**Task prompt:**
Copy out the lines of the records below, and only those lines, from the one with "-78,7 +78,6 @@" through the one with "Lebensmitteleinzelhandel und Versorgungwirtschaft</span></li>", exactly as they appear.
[[ Exercise materials, beginning ]]
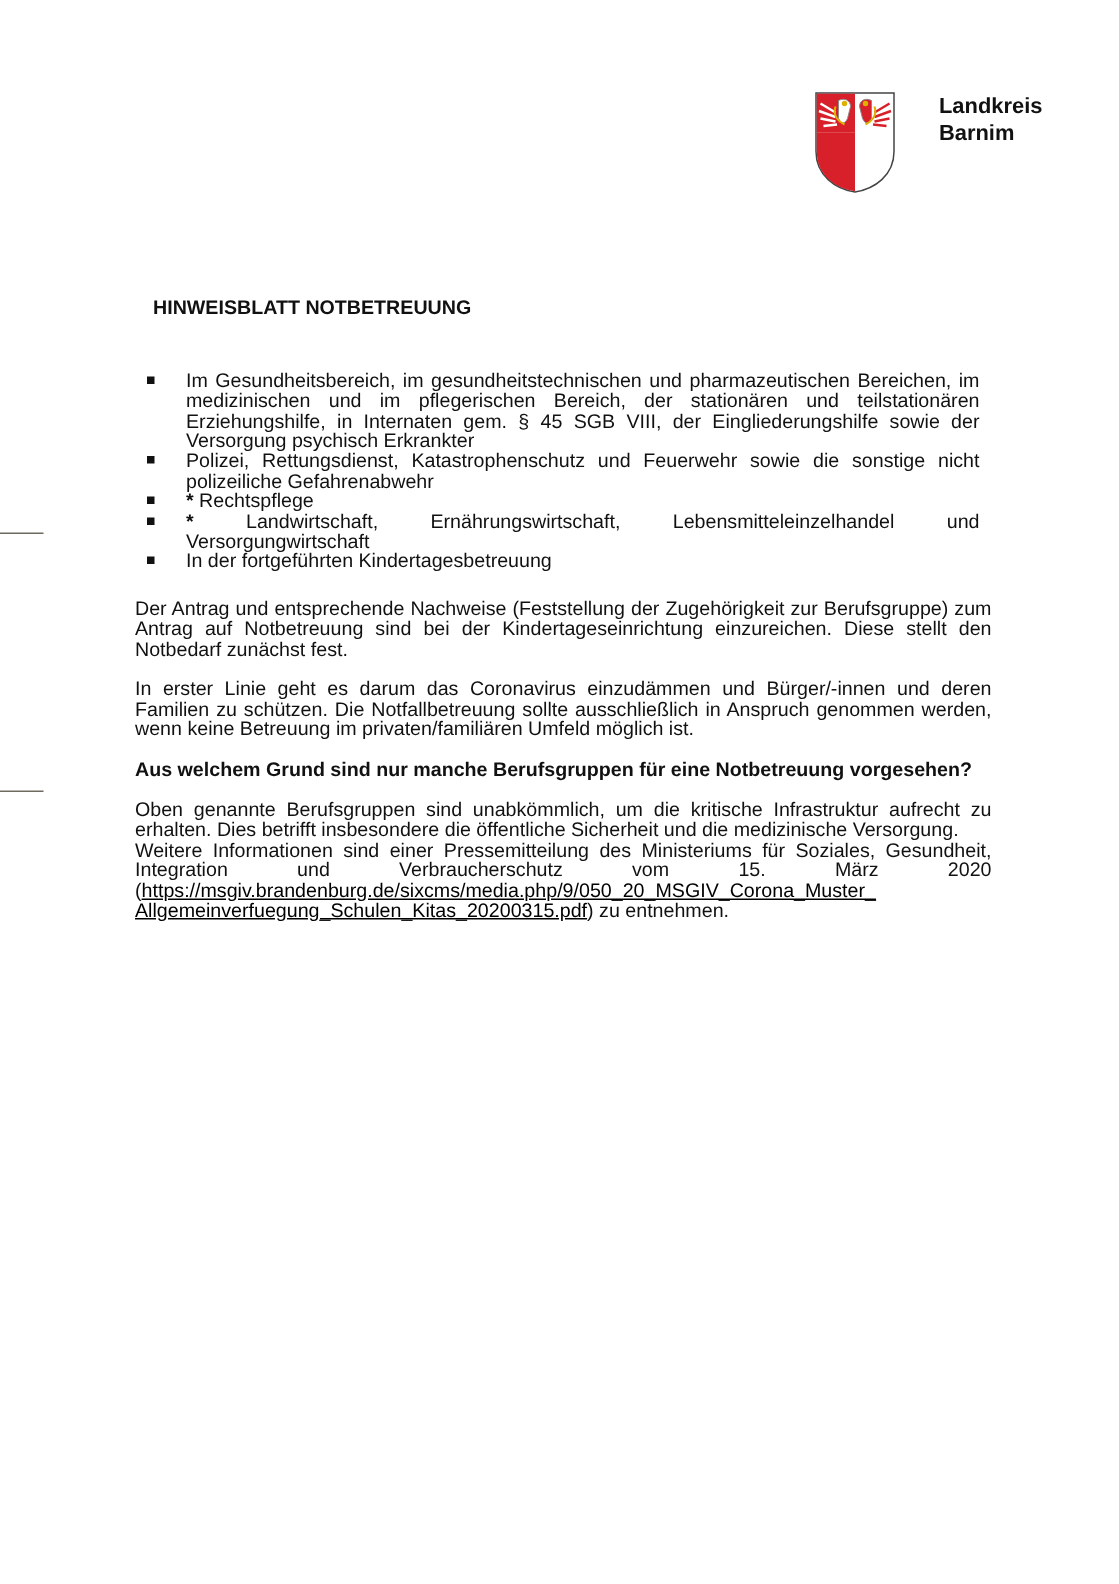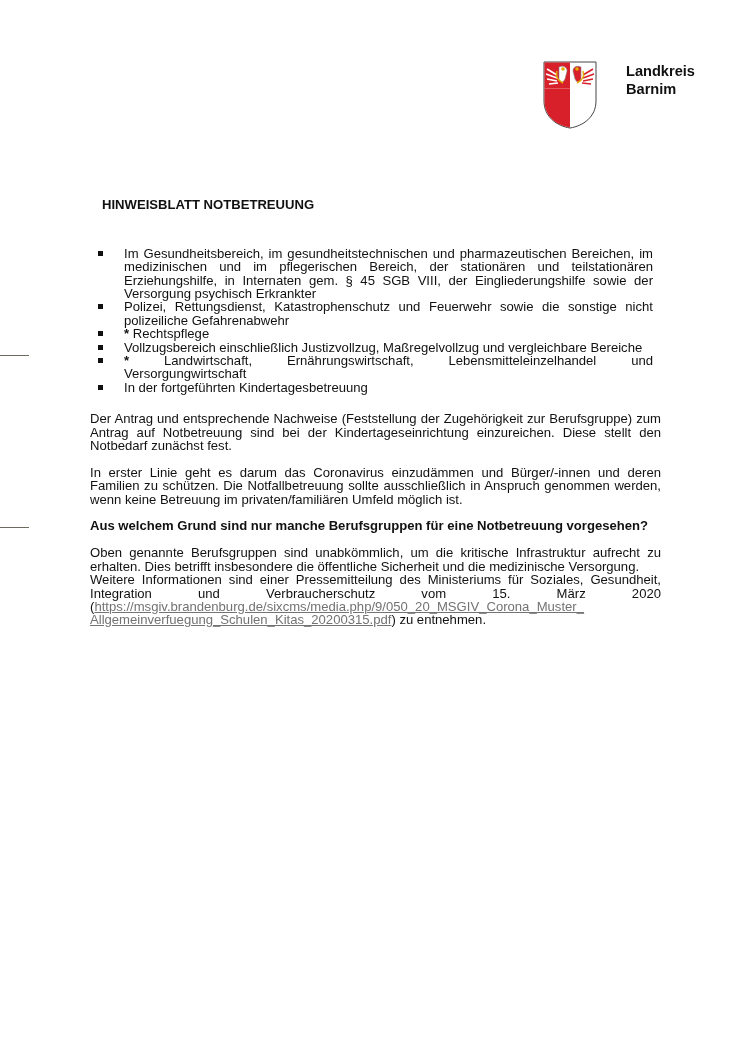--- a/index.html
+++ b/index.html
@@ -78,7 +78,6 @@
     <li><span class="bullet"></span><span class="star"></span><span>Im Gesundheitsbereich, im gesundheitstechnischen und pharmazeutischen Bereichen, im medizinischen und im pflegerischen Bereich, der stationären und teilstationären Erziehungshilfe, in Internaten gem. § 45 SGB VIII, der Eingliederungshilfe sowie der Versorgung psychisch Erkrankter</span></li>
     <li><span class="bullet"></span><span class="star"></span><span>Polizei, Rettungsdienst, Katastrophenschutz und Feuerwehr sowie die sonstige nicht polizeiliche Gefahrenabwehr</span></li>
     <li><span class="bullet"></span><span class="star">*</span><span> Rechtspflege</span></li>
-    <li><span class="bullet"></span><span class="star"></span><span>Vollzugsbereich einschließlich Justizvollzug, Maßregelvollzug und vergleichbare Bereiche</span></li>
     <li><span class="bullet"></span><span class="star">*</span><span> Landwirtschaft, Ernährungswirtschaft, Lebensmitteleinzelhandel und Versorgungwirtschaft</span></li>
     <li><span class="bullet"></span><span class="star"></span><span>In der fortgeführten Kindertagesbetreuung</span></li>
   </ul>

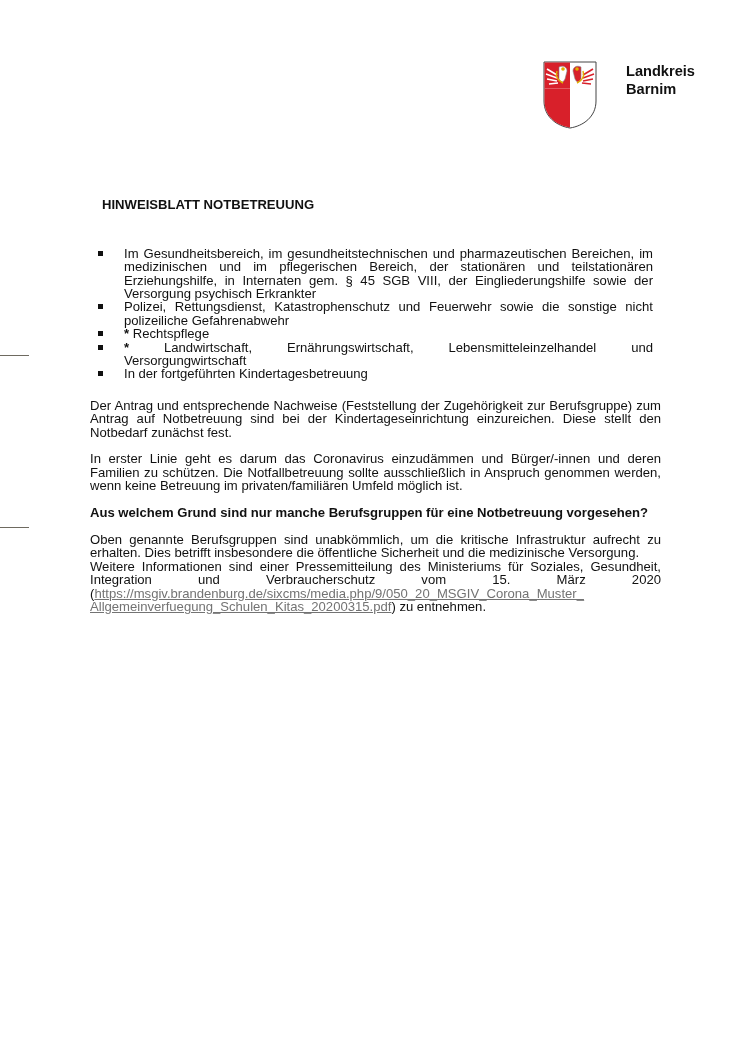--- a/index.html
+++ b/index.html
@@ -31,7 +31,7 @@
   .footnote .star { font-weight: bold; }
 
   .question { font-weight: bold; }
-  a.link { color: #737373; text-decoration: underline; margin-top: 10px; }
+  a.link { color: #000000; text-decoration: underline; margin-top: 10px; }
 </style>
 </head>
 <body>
[[ Exercise materials, end ]]
[[ Exercise materials, beginning ]]
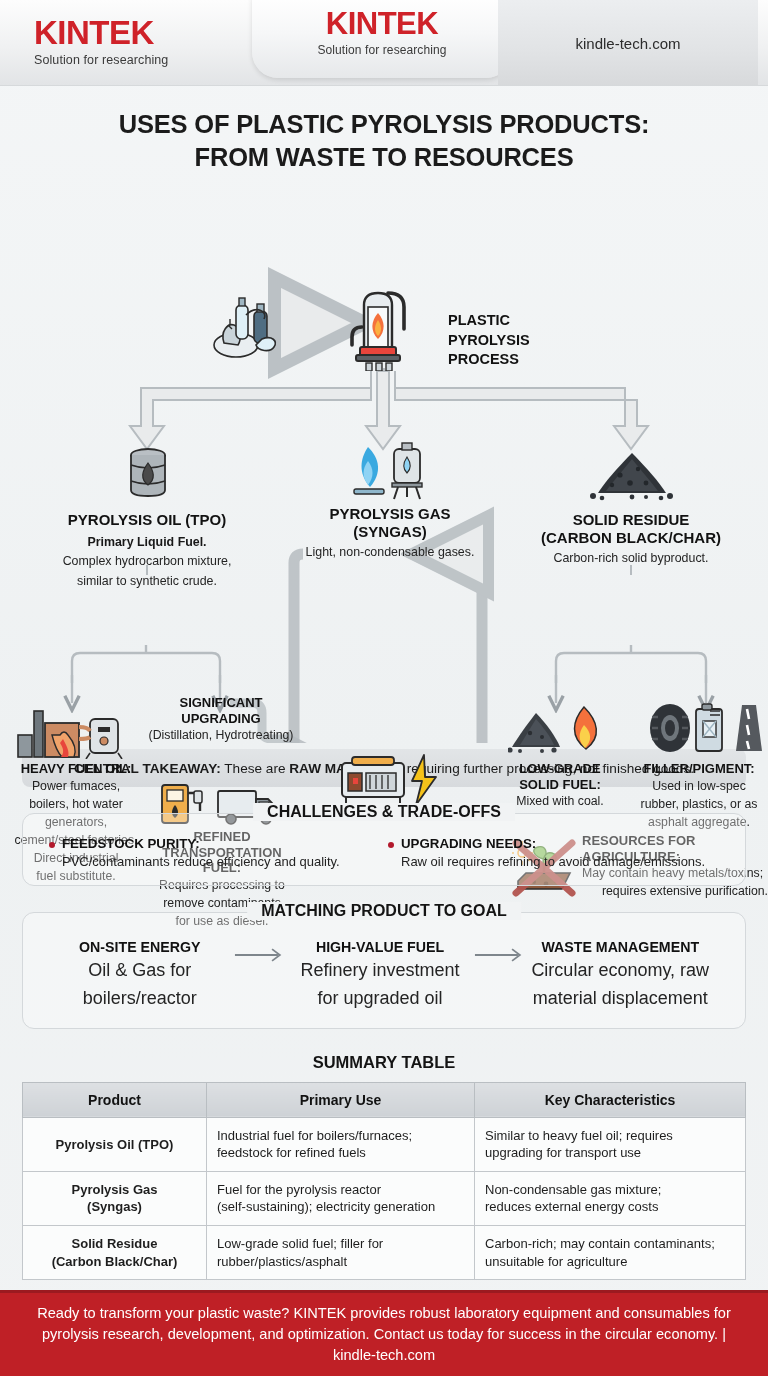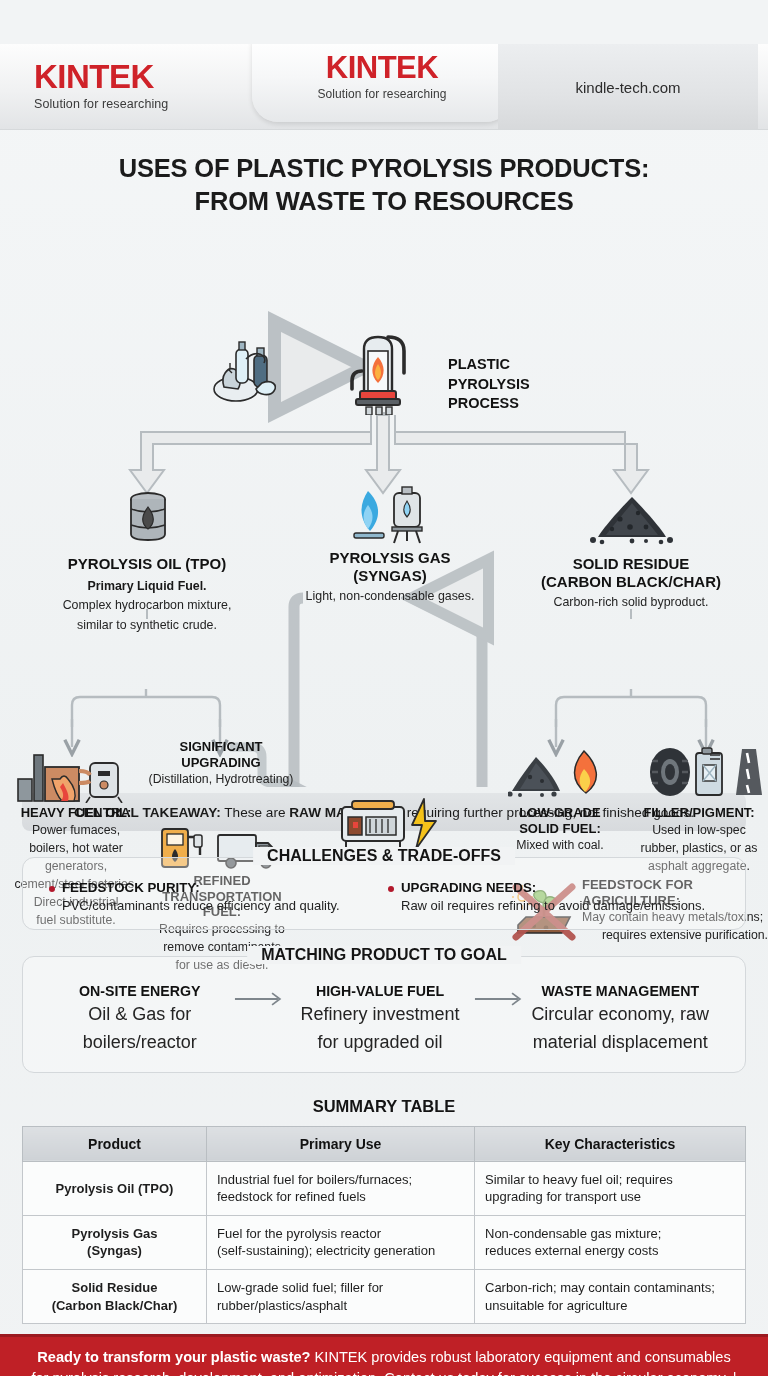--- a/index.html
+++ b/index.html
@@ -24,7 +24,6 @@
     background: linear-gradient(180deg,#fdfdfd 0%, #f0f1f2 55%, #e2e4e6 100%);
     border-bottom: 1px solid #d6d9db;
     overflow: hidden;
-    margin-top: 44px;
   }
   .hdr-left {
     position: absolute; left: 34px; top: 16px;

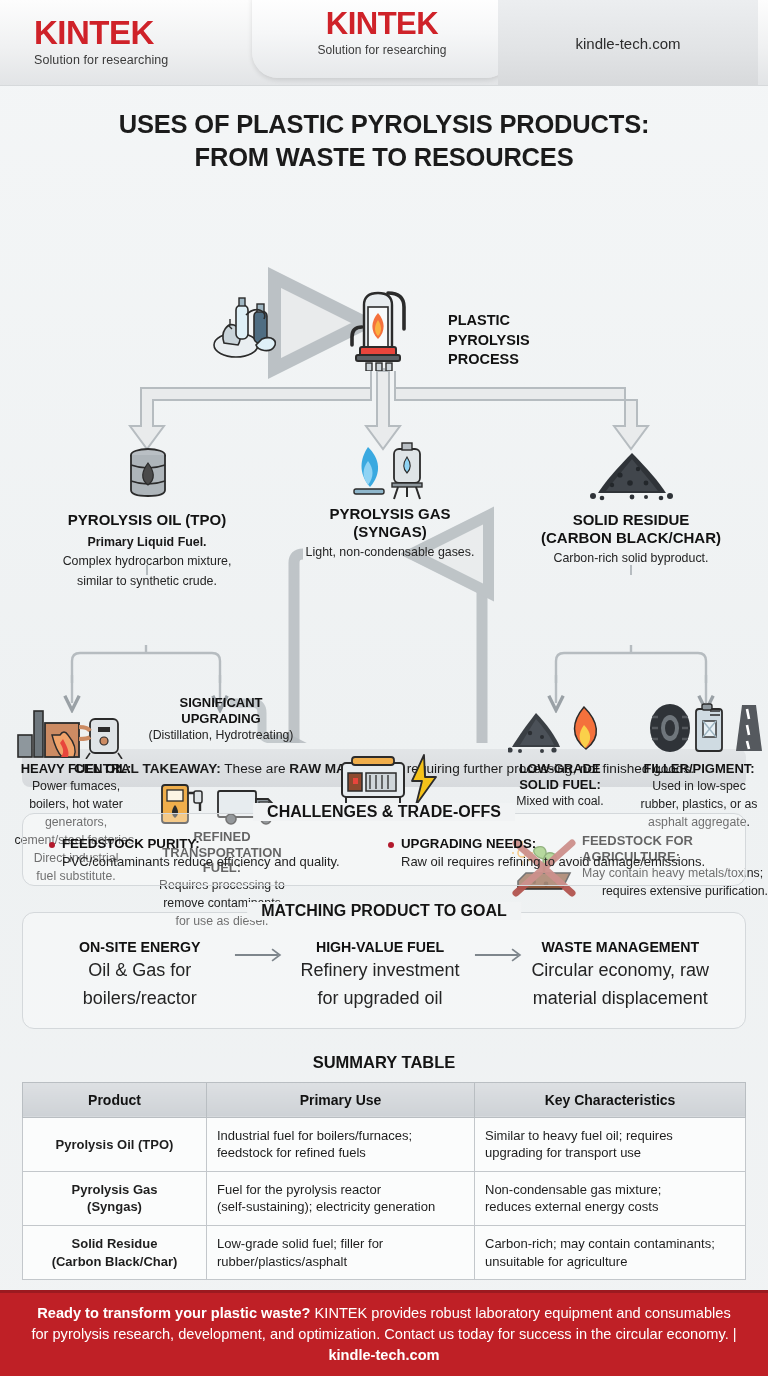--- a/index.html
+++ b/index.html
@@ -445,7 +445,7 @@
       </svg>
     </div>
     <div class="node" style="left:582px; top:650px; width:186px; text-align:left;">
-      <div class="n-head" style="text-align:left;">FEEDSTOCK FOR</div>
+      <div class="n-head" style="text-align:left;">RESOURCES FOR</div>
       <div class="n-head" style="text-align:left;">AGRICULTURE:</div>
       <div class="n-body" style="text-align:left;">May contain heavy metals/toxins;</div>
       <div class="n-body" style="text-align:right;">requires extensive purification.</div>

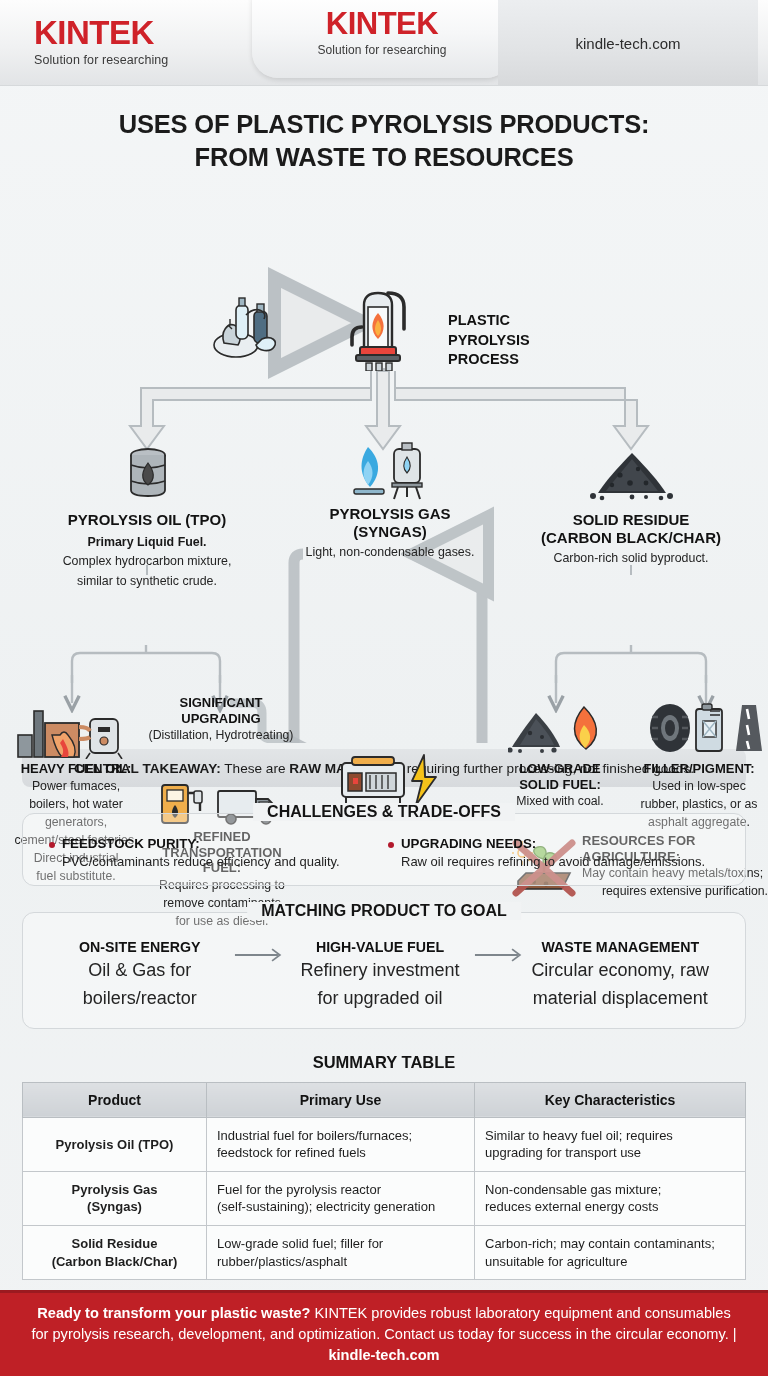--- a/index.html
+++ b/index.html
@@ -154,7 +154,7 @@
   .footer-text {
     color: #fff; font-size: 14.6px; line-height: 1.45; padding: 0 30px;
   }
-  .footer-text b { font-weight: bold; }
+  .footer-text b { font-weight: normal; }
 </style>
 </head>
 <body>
[[ Exercise materials, end ]]
**Answer space:**
@@ -78,7 +78,6 @@
     <li><span class="bullet"></span><span class="star"></span><span>Im Gesundheitsbereich, im gesundheitstechnischen und pharmazeutischen Bereichen, im medizinischen und im pflegerischen Bereich, der stationären und teilstationären Erziehungshilfe, in Internaten gem. § 45 SGB VIII, der Eingliederungshilfe sowie der Versorgung psychisch Erkrankter</span></li>
     <li><span class="bullet"></span><span class="star"></span><span>Polizei, Rettungsdienst, Katastrophenschutz und Feuerwehr sowie die sonstige nicht polizeiliche Gefahrenabwehr</span></li>
     <li><span class="bullet"></span><span class="star">*</span><span> Rechtspflege</span></li>
-    <li><span class="bullet"></span><span class="star"></span><span>Vollzugsbereich einschließlich Justizvollzug, Maßregelvollzug und vergleichbare Bereiche</span></li>
     <li><span class="bullet"></span><span class="star">*</span><span> Landwirtschaft, Ernährungswirtschaft, Lebensmitteleinzelhandel und Versorgungwirtschaft</span></li>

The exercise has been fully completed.